Some Haredim agree. In fact, more than 2,000 untrained Haredim volunteered for military service after October 7. This hopeful sign is unfortunately the exception, not the rule, highlighting the failure of Haredim to share the country’s military and economic burdens, while demanding their institutions and families be supported by the tax dollars of those who do. 

The conflict is especially tragic and egregious given that almost all Israeli families are part of both worlds. Three of my grandsons are in Haredi yeshivot, while four of my other grandchildren are currently soldiers. Since the ones not serving all grew up in France and are new immigrants, we are hopeful that their views will change as they acclimate. They tell me they are simply complying with the law of the land. Yet, it is hard to imagine a fair law ever being passed, given Haredi political power. 
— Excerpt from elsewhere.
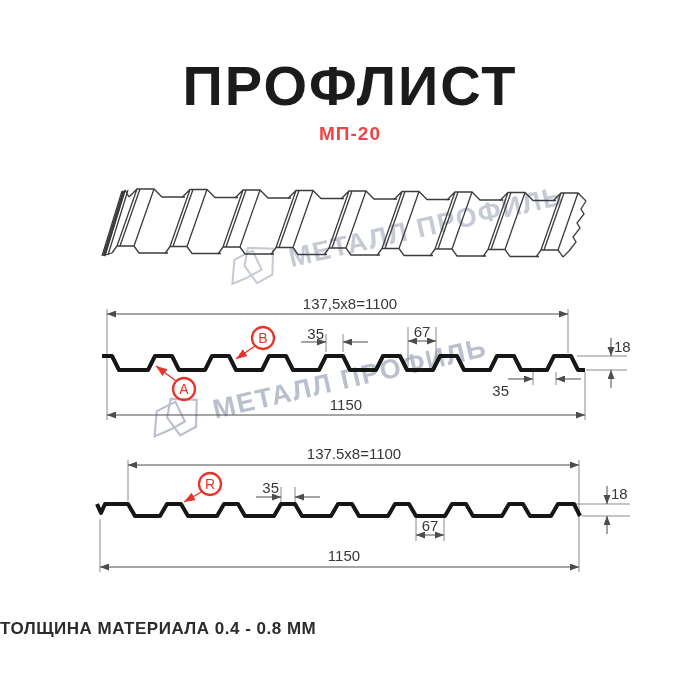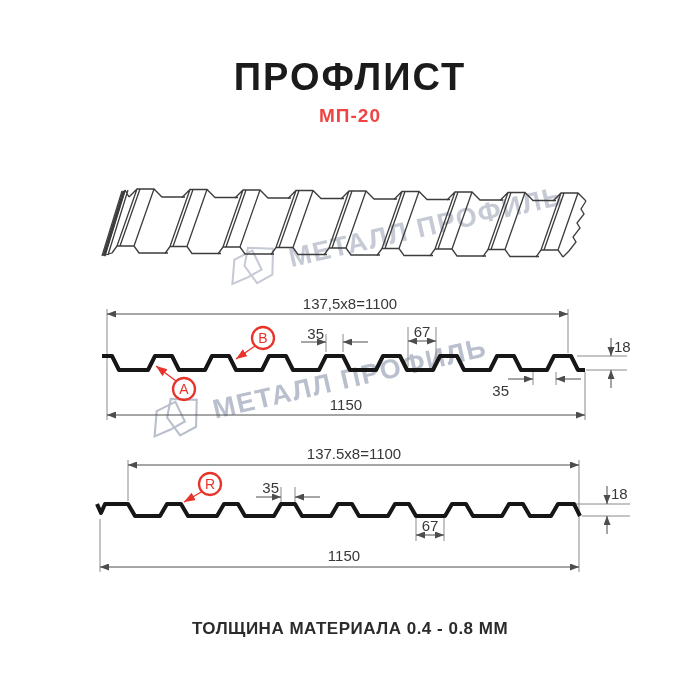"ПРОФЛИСТ" .title { font-size: 38px -> 56px }
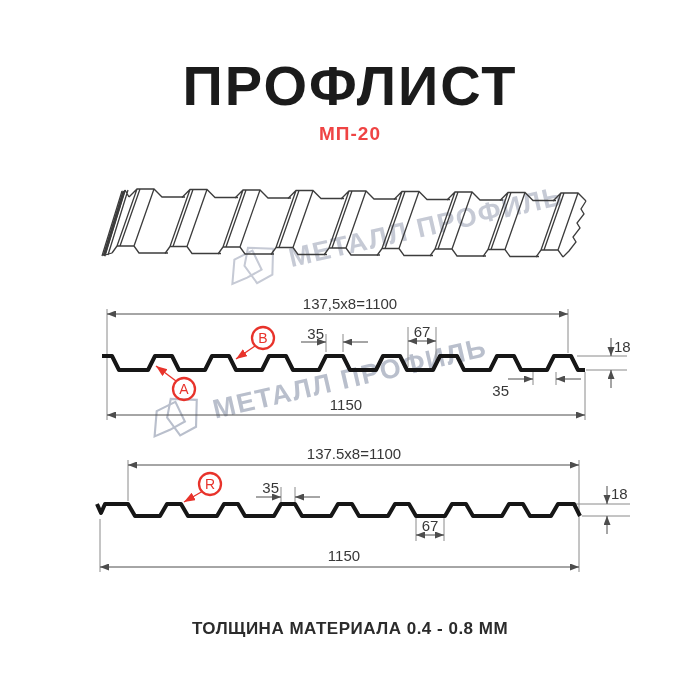"ТОЛЩИНА МАТЕРИАЛА 0.4 - 0.8" .footer { text-align: center -> left }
No law would be necessary if the revered rabbinical authorities heading Israeli Haredi institutions and Hasidic movements would simply instruct their communities of their religious obligation to serve in the military. Instead, the opposite is true. Already Haredim are taking to the streets with signs that read: “Put me in front of a firing squad, I won’t serve!” and “Israel has enough soldiers!”—rhetoric tailor-made to tear apart our country and our families, leaving behind devastation that will dwarf everything we in Israel have endured so far.


Naomi Ragen is a novelist and playwright living in Zichron Yakov, Israel. 
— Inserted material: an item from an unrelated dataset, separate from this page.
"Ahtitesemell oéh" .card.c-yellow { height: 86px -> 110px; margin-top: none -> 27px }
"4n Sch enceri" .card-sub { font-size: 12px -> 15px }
Top Image: Brian Jeffery Beggerly, CC BY 2.0

4 thoughts on “Israel’s Internal War

  1. Kai ben Abraham says:

    The Haredi draft exemption must be ended. Eligible age haradim must be treated the same as any other militarily aged eligible citizen.

  2. Les Bergen says:

    “66,000 Haredi boys of draft age—the equivalent of six army battalions” is not correct. A typical battalion is 500 soldiers. A typical bridge is about 3,500 to 4,000 soldiers, so even that is not right. It is equivalent to 5 or 6 U.S. Army divisions of about 12,000 soldiers. I don’t know if Israel has such large troop units.

    1. Les Bergen says:

      brigade, not bridge. Spellcheck mice.

    2. Roberta Berg says:

      The point is the number 66,000 Haredi men of military age who do not serve in the military, not the number of troops in a battalion.